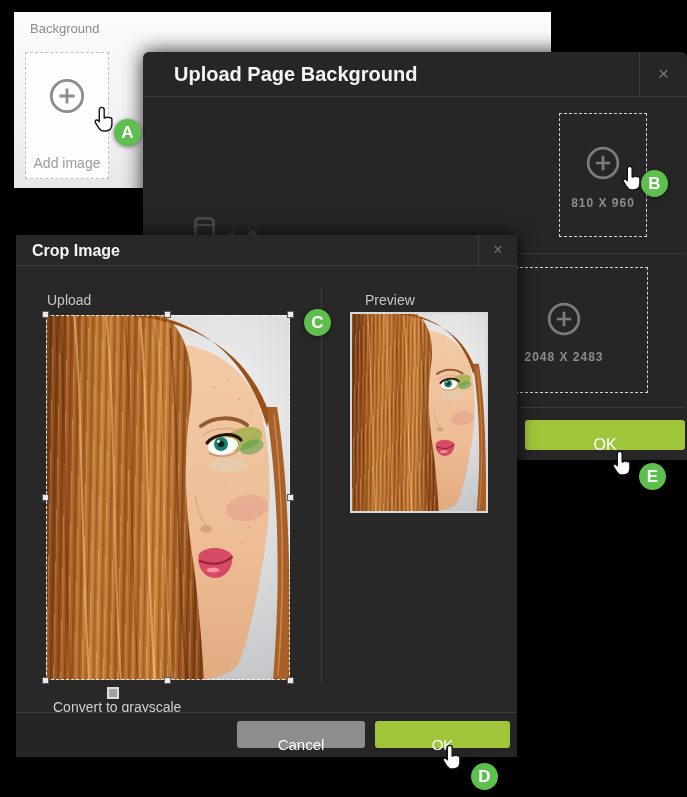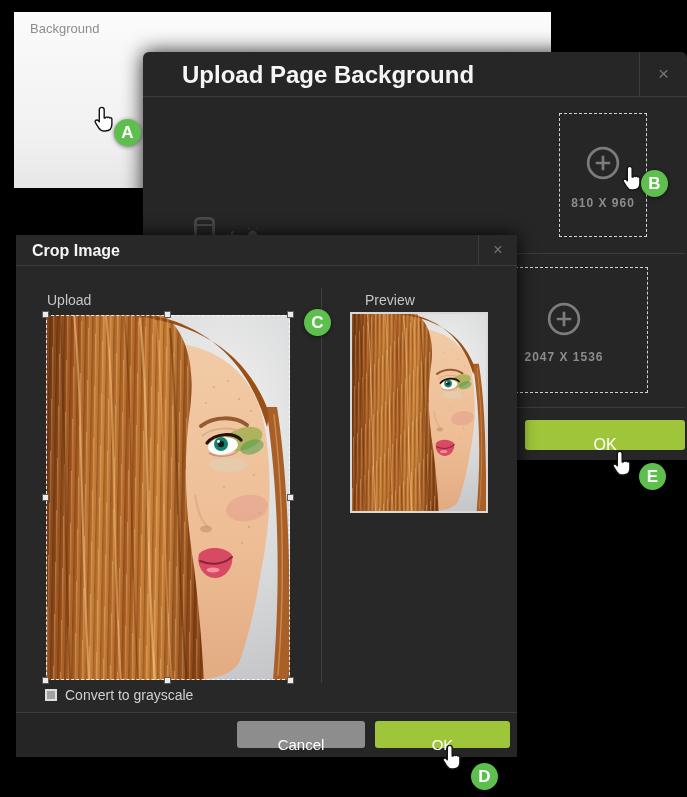--- a/index.html
+++ b/index.html
@@ -30,7 +30,7 @@
   .dlg-header{position:absolute;left:0;top:0;right:0;border-bottom:1px solid #3c3c3c;}
   .upload-dlg .dlg-header{height:45px;}
   .dlg-title{margin:0;font-weight:bold;color:#f5f5f5;}
-  .upload-dlg .dlg-title{padding-left:39px;line-height:45px;font-size:24px;}
+  .upload-dlg .dlg-title{padding-left:31px;line-height:45px;font-size:20px;}
   .dlg-close{
     position:absolute;top:0;right:0;bottom:0;display:flex;align-items:center;justify-content:center;
     border-left:1px solid #3c3c3c;cursor:pointer;color:#757575;

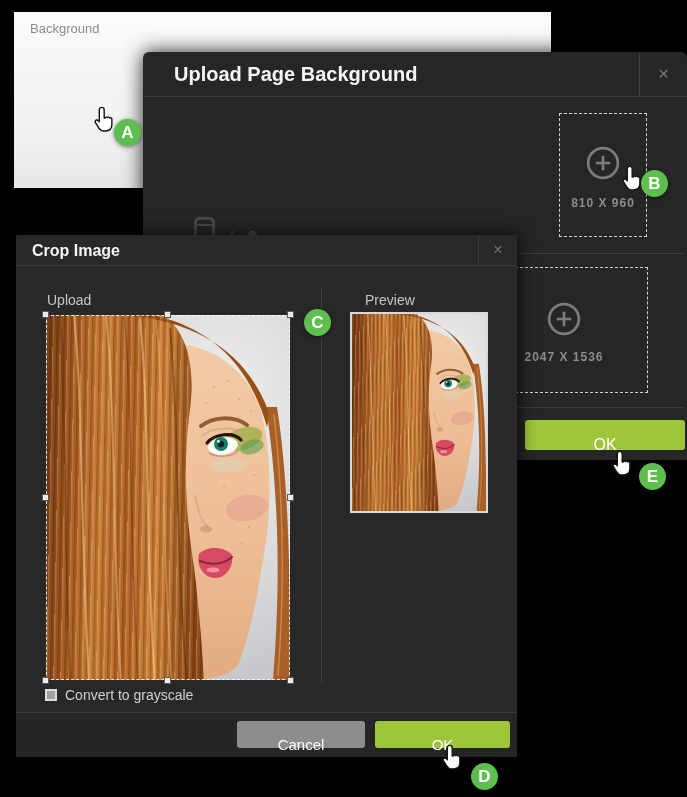--- a/index.html
+++ b/index.html
@@ -202,6 +202,12 @@
 
   <section class="bg-panel">
     <div class="bg-panel-title">Background</div>
+    <div class="add-tile">
+      <svg class="plus">
+          <use href="#plus-sym"></use>
+        </svg>
+      <div class="add-label">Add image</div>
+    </div>
   </section>
 
   <section class="upload-dlg">

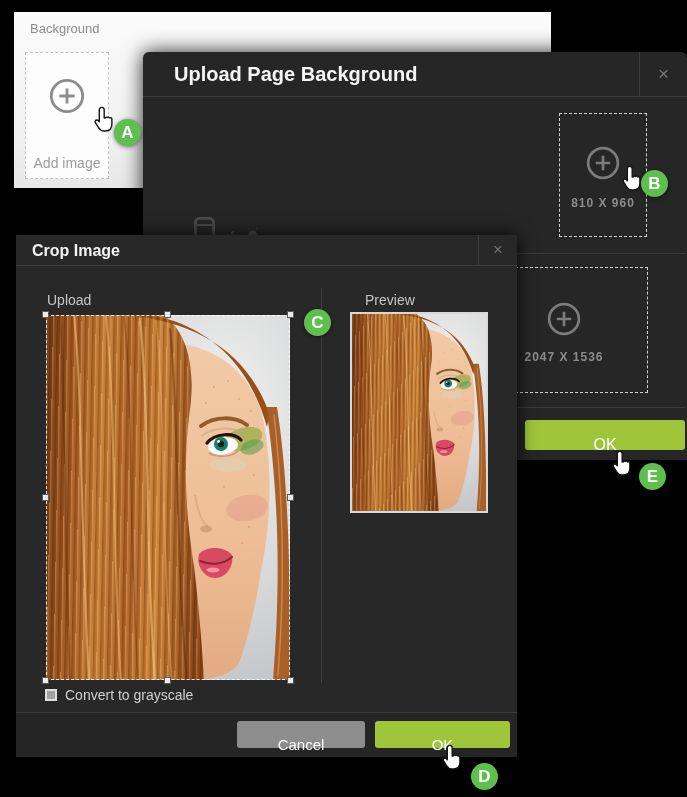--- a/index.html
+++ b/index.html
@@ -253,7 +253,7 @@
       <svg class="plus">
           <use href="#plus-sym"></use>
         </svg>
-      <div class="tile-size">2047 X 1536</div>
+      <div class="tile-size">2048 X 2483</div>
     </div>
 
     <div class="u-divider d2"></div>

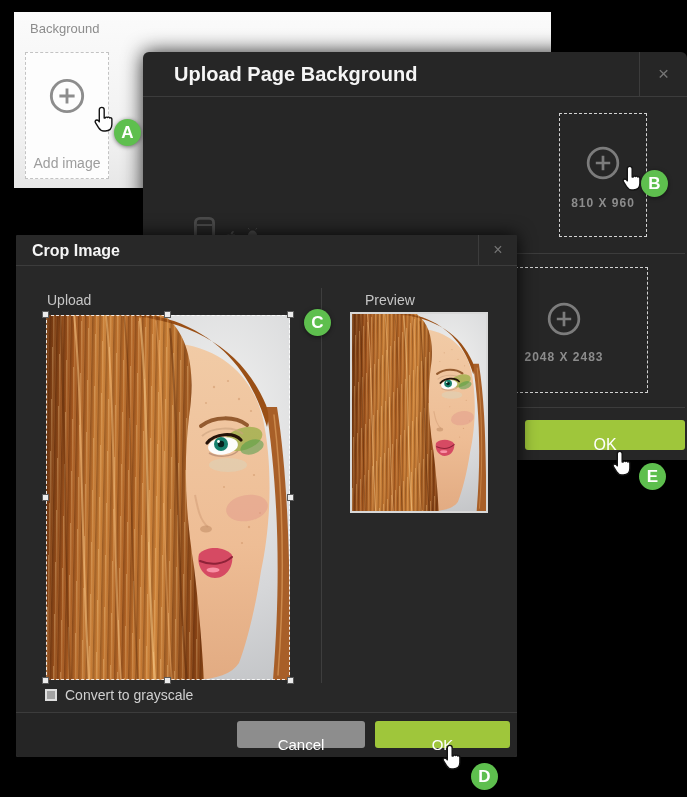--- a/index.html
+++ b/index.html
@@ -82,7 +82,7 @@
   .v-divider{position:absolute;left:305px;top:53px;width:1px;height:395px;background:#3e3e3e;}
   .preview-box{position:absolute;left:334px;top:77px;width:138px;height:201px;border:2px solid #d8d8d8;background:#bfc1c3;}
   .preview-box .photo{display:block;width:134px;height:197px;}
-  .grayscale-row{position:absolute;left:29px;top:452px;display:flex;align-items:center;}
+  .grayscale-row{position:absolute;left:29px;top:452px;display:flex;align-items:center;flex-direction:column;}
   .checkbox{width:12px;height:12px;background:#a2a2a2;border:2px solid #dedede;cursor:pointer;}
   .cb-label{margin-left:8px;font-size:14px;color:#d0d0d0;}
   .crop-footer{position:absolute;left:0;right:0;bottom:0;height:45px;border-top:1px solid #3c3c3c;background:#252525;border-radius:0 0 5px 5px;}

◆ ◆ ◆

§ What the exercise asks: Each line of the listing above that contains the word "width" is to be copied.

§ Task solution:
   .v-divider{position:absolute;left:305px;top:53px;width:1px;height:395px;background:#3e3e3e;}
   .preview-box{position:absolute;left:334px;top:77px;width:138px;height:201px;border:2px solid #d8d8d8;background:#bfc1c3;}
   .preview-box .photo{display:block;width:134px;height:197px;}
   .checkbox{width:12px;height:12px;background:#a2a2a2;border:2px solid #dedede;cursor:pointer;}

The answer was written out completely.